No existen dudas en que las madres juegan un papel fundamental en nuestras vidas, pero tampoco existen dudas en que la figura del padre en la familia es básica e indispensable para la correcta estabilidad psicológica de los miembros menores.
Debemos aceptar, que la figura paterna aporta un valor incalculable al desarrollo de los hijos.
La paternidad es una relación compleja en la que intervienen factores sociales y culturales. Tener una relación afectuosa e incondicional con los hijos va más allá de proveerles económicamente. La función paterna implica cuidar, criar y educar con buen trato, así como mantener un clima de diálogo y respeto con la madre y la familia.
Todos hemos escuchado alguna vez el viejo adagio que dice, «la mano que mece la cuna es la mano que gobierna el mundo»
Cuando se trata del desarrollo de un niño, hay muchos factores que tomar en cuenta y que hacen complicado su crecimiento. La figura del padre se encuentra entre los factores más importantes. Las contribuciones únicas de un padre bien formado en la vida de un niño pueden ayudar a moldear su carácter, esculpir su confianza en sí mismo y direccionar su camino hacia éxito. En pocas palabras, puede ayudar a formar la personalidad del niño, convirtiéndose en una figura ejemplo a seguir.
En alguna parte leí que, la figura paterna es como la sal en una sopa. No puede verse, pero su ausencia se nota y su presencia verdaderamente realza el sabor. En el desarrollo de un niño, la figura del padre es igualmente invisible pero vitalmente esencial.
Es cierto que en ocasiones, la madre sustituye al padre en la crianza de los hijos, bien sea por falta física o ausencia en la familia, pero psicológicamente ha sido demostrado que estos niños, criados solo bajo la tutela y el afecto de la madre adolecen de sabiduría, orientación, confianza e independencia, factores que solo el padre puede suministrar con su presencia en la familia.
Pudiéramos decir, que el padre bien formado, es como el modelo de conducta a seguir, pero en realidad es mucho más, es algo así como, un faro que alumbra las experiencias infantiles, cuya luz repercute aún en la adultez.
Es muy normal que los niños sean reacios a seguir las pautas impuestas en un principio por el padre, pero las experiencias no se olvidan y una vez adultos, las recuerdan y reconocen su valor.
A pesar de haber un Día del Padre en el calendario, este, no tiene la importancia que se le da a su contraparte, el Día de la Madre.
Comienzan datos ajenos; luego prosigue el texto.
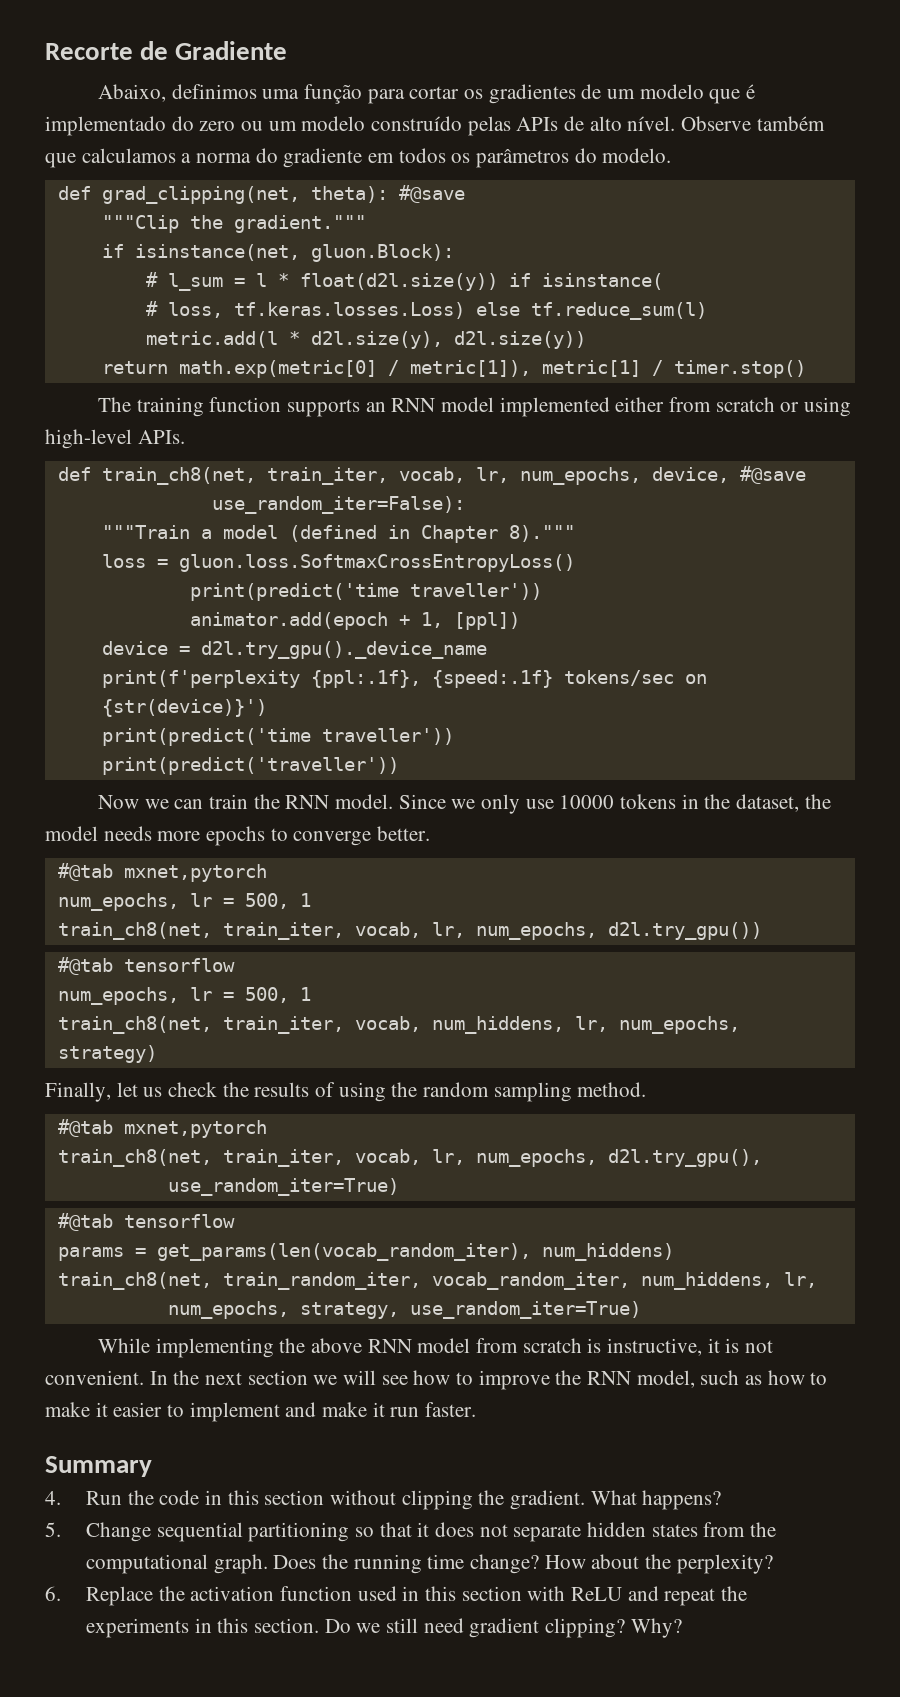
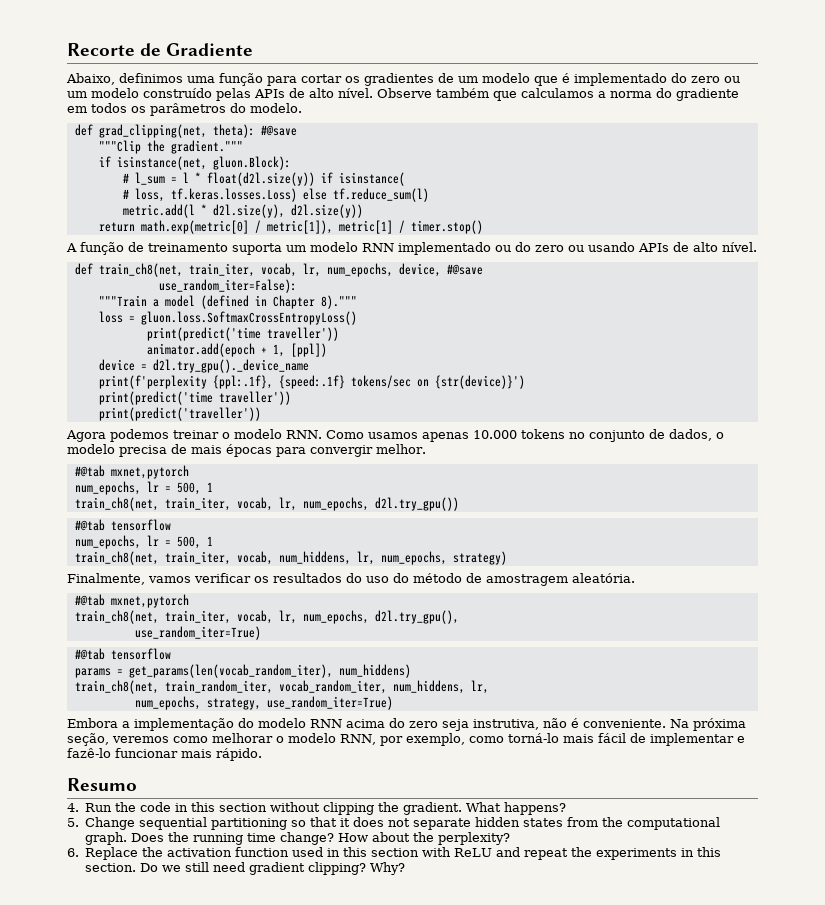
- The training function supports an RNN model implemented either from scratch or using high-level APIs.
+ A função de treinamento suporta um modelo RNN implementado ou do zero ou usando APIs de alto nível.
- Now we can train the RNN model. Since we only use 10000 tokens in the dataset, the model needs more epochs to converge better.
+ Agora podemos treinar o modelo RNN. Como usamos apenas 10.000 tokens no conjunto de dados, o modelo precisa de mais épocas para convergir melhor.
- Finally, let us check the results of using the random sampling method.
+ Finalmente, vamos verificar os resultados do uso do método de amostragem aleatória.
- While implementing the above RNN model from scratch is instructive, it is not convenient. In the next section we will see how to improve the RNN model, such as how to make it easier to implement and make it run faster.
- Summary
+ Embora a implementação do modelo RNN acima do zero seja instrutiva, não é conveniente. Na próxima seção, veremos como melhorar o modelo RNN, por exemplo, como torná-lo mais fácil de implementar e fazê-lo funcionar mais rápido.
+ Resumo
Día que los hijos tienden a celebrar con mayor esmero.
No quiero, con lo dicho anteriormente, crear una diatriba entre padres y madres por la importancia de cada una de las figuras. Estamos todos claros en que ambas figuras son importantes, pero debemos reconocer que el padre forma parte fundamental de la base de una familia y que su presencia hace mucha falta para la crianza de unos hijos bien formados, psicológica y socialmente.
Yo particularmente, entrado en la tercera edad, siempre recuerdo las experiencias vividas junto a mi padre y constantemente aplico sus enseñanzas en cada una de las situaciones a las que me enfrento socialmente.
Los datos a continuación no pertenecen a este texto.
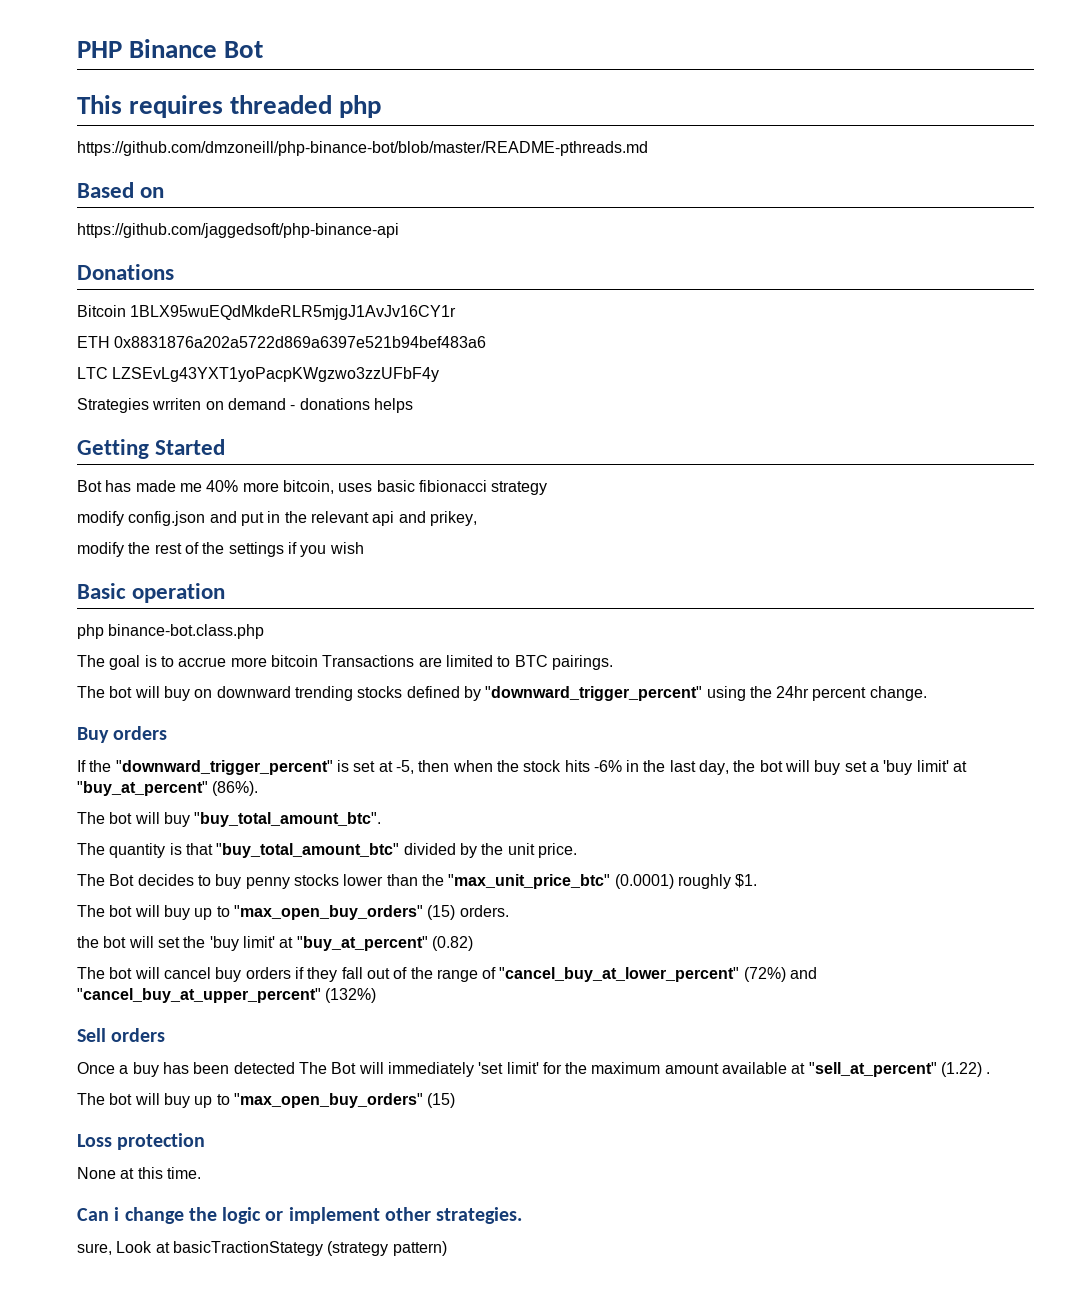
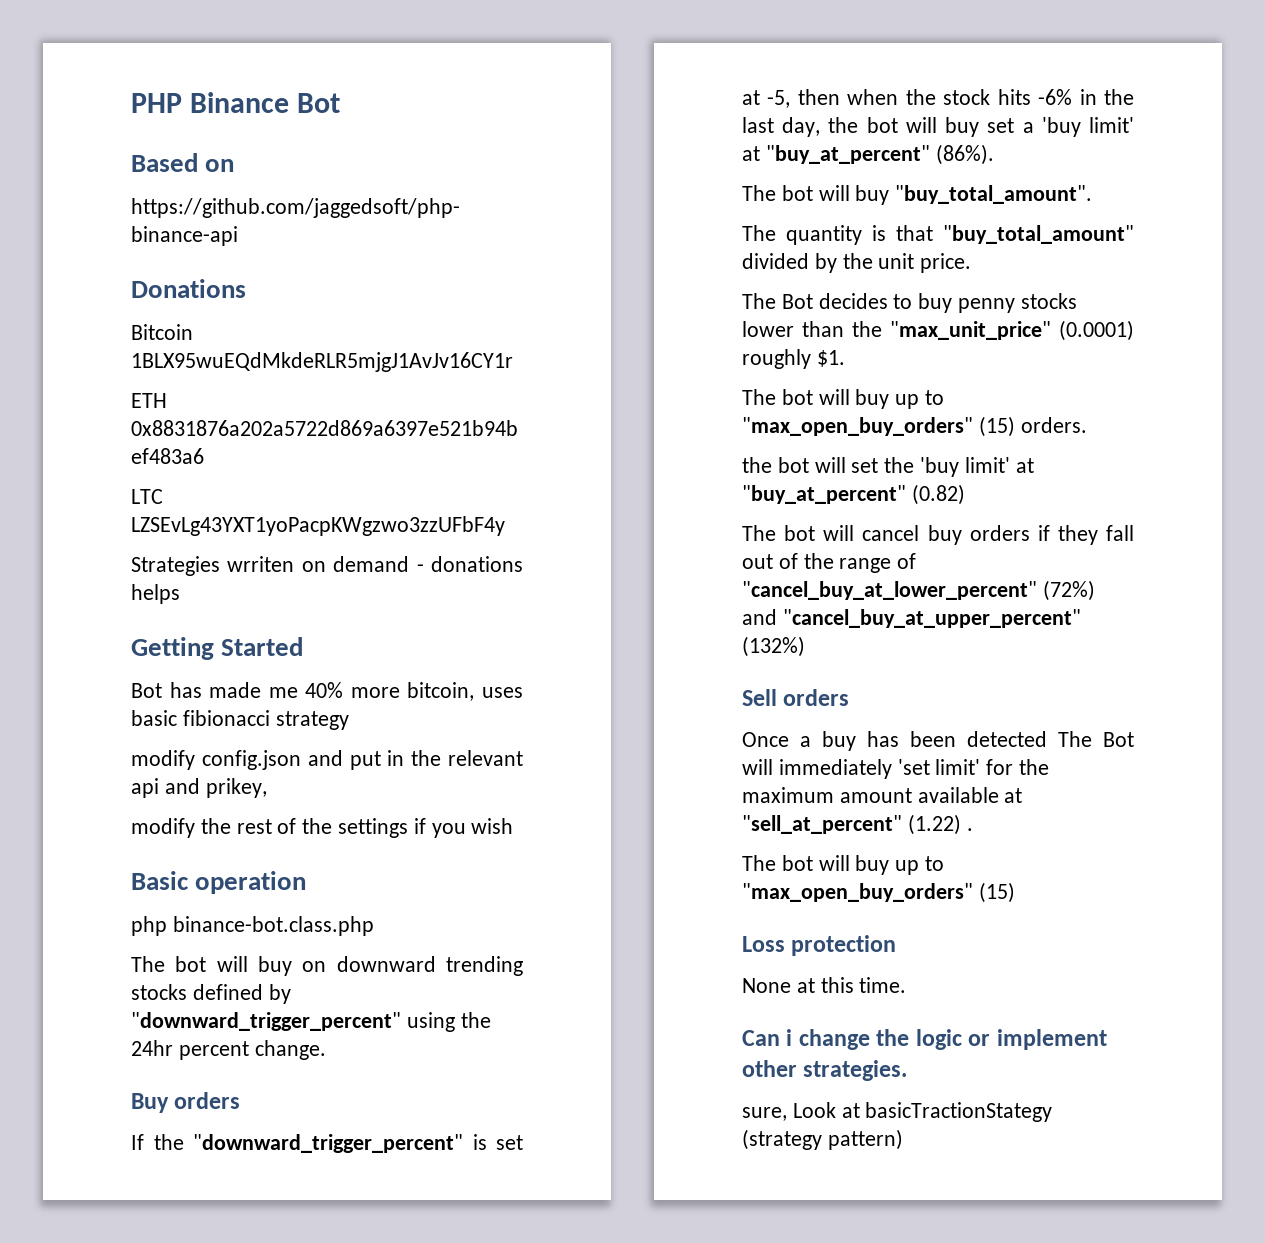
- This requires threaded php
- https://github.com/dmzoneill/php-binance-bot/blob/master/README-pthreads.md
- The goal is to accrue more bitcoin Transactions are limited to BTC pairings.
- The bot will buy "buy_total_amount_btc".
+ The bot will buy "buy_total_amount".
- The quantity is that "buy_total_amount_btc" divided by the unit price.
+ The quantity is that "buy_total_amount" divided by the unit price.
- The Bot decides to buy penny stocks lower than the "max_unit_price_btc" (0.0001) roughly $1.
+ The Bot decides to buy penny stocks lower than the "max_unit_price" (0.0001) roughly $1.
Aún recuerdo sus estrictas prohibiciones. Prohibiciones esas que en mi época de joven adolescente, consideraba exageradas, pero que ahora reconozco estaban muy bien fundamentadas.
Mi padre velaba estrictamente por el fiel cumplimiento de ordenanzas como: No beber licor, no fumar cigarrillos, no llegar a la casa después de la salida del sol, no pedir dinero prestado y sobre todo, la más importante de todas, cuando me preguntaba: «¿Cuál es su negociado?» A lo que debía responder sin dudar: «los estudios» y él concluía diciendo: «bien, entonces dedíquese a estudiar y no pierda el tiempo en tonterías».
En mi familia, mi madre era la consentidora, nos permitía hacer ciertas cosas, pero cuando fallábamos, de inmediato nos amenazaba con la frase: se lo voy a decir a tu papá. Eso era una amenaza a la que le teníamos mucho miedo y era suficiente para que retomáramos el camino correcto y no incurriéramos en faltas.
Ya crecidos, adultos e independientes económicamente, mi padre seguía orientándonos y daba pautas de comportamiento, recomendaciones que no dudábamos en acatar y cumplir sin replicar pues la experiencia de mi padre era indudable. Sin embargo, en ocasiones, cuando se le consultaba sobre alguna situación que el pensara que lo que dijera pudiera crearle alguna complicación posterior, el solía concluir el tema diciendo: «ya usted es grande y sabe bien lo que debe hacer».
Por experiencia propia, yo, que tuve la oportunidad de crecer y formarme bajo la tutela de un padre, en una familia bien constituida, puedo decir para concluir, que la figura de un padre bien formado, es fundamental para la buena crianza de los hijos y su descendencia.
Gracias a él, es que hemos logrado ser lo que somos hoy.